When I was in grade 5, we learned (in gifted class, of course) about Bloom’s taxonomy. We learned that acquiring knowledge about a subject – which was what we did most of the time in our regular classrooms – was only the beginning of learning. We were aiming higher, towards the upper echelons of the pyramid. Analysis… synthesis… evaluation… onward!
This type of learning typified my experiences in those special classes – we were always pushed to go deeper, to think bigger, to look at problems from another perspective, frankly, to do what I now call “inquiry learning.” Subjects were never assigned to us; we got to choose what interested us. I can remember creating personal utopias and doing research in Dance History. I even worked for the local Provincial Member of Parliament – I was 13. Follow your interests, that was the mantra. Imagine if school had been like that every day. Would the program have even been necessary?
Today Bloom’s Taxonomy looks different. A new level has been added to the top of the pyramid: creating.
So where does that leave us in Kindergarten, when creating is at the foundation of everything we do? For our students, knowledge doesn’t come first – it’s not a prerequisite – it often grows out of their creativity, not the other way around. Children are creating from the very first day they come into the classroom; they’re creating from the day they’re born. How do we frame this notion of giftedness when we’re tackling learning from a completely flipped point of view?

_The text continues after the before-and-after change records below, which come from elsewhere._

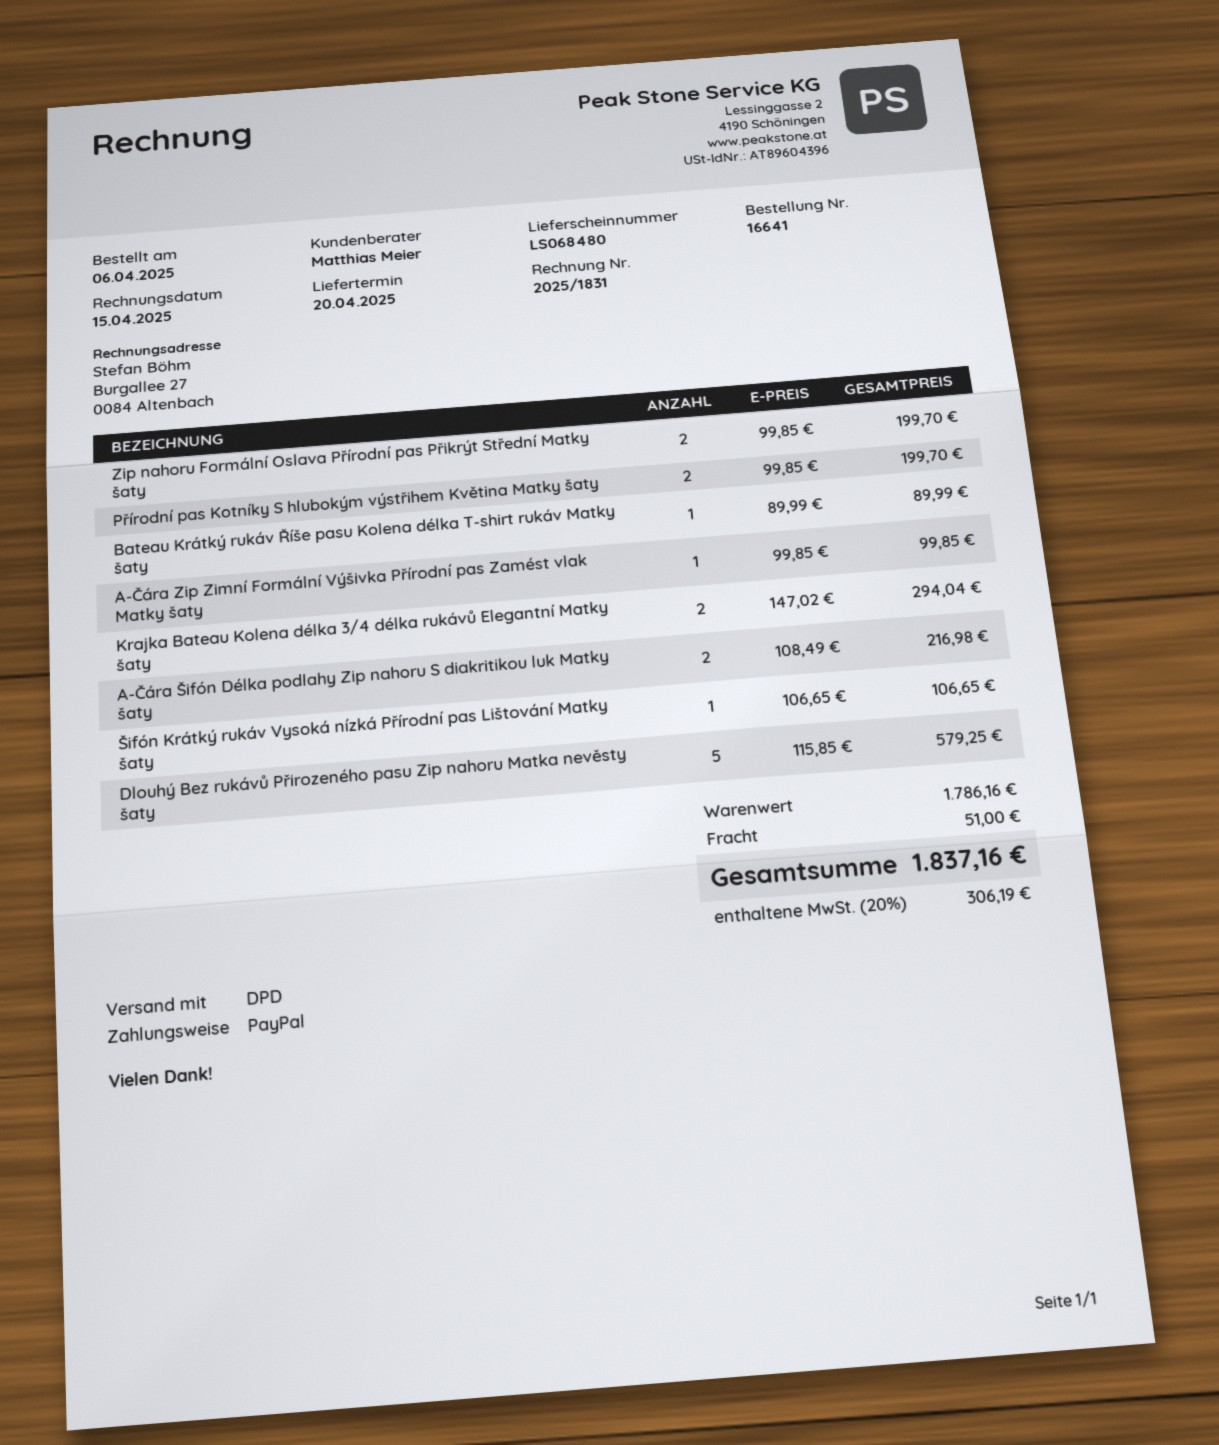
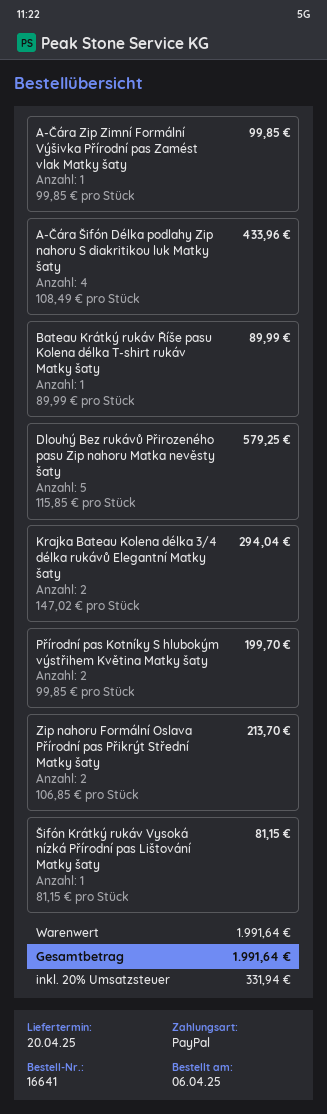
Zip nahoru Formální Oslava Přírodní pas Přikrýt Střední Matky šaty: 2 x 99.85 = 199.70 -> 2 x 106.85 = 213.70
A-Čára Šifón Délka podlahy Zip nahoru S diakritikou luk Matky šaty: 2 x 108.49 = 216.98 -> 4 x 108.49 = 433.96
Šifón Krátký rukáv Vysoká nízká Přírodní pas Lištování Matky šaty: 1 x 106.65 = 106.65 -> 1 x 81.15 = 81.15
subtotal: 1786.16 -> 1991.64
shipping: 51.00 -> none
tax: 20% = 306.19 -> 20% = 331.94
total: 1837.16 -> 1991.64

Another story: When I was in grade 6, our teacher decided that we needed an extra challenge so she chose a few students who would use a different spelling book for weekly dictations. They were small pink books – hard words lived inside. Each week, we would wait for our turn to have our own, super-hard words and sentences read out for our special dictation. While I am grateful that I can spell chrysanthemum (that may have more to do with Anne of Green Gables than with grade 6 spelling), this experience represents for me the worst of what enriched programming can be. Too often, our attempts to challenge kids just mean giving them more of the same; more surface learning, more rote learning, more but not better.
What I am most thankful for in Ontario’s Kindergarten program is that it gives all children the opportunities that I only got on Wednesdays. In our class we spend most of our time creating and that provides children whose interests and gifts lie all over the bell curve with regular opportunities to problem solve and to ask big questions. Children’s questions are spectacularly different. Their play is as diverse as they are and sometimes what they do doesn’t fall into a neat, academic, curricular box. But I have, without question, observed children who I’m going to call gifted (for lack of a better term) find challenges for themselves in play. I have had students who have led read-alouds in their second year of Kindergarten. I’ve had students learn how to crochet, knit, and play complicated string games. I’ve had students create their own fashion designs. I’ve also had students create marble runs and block structures of incredible complexity. Today I had a student describe a long narrative about her block structure; she has a spectacular imagination. Last week, FI problem-solved how he could create trusses for his roof using tongue depressors.
It is often challenging to stay ahead of them, to remain nimble enough to meet their needs in a large classroom. But I am heartened that, if education can remain focused on creativity, great learning will follow. Like water trickling down the side of the Bloom’s pyramid, we will get to the knowledge if we start at the top.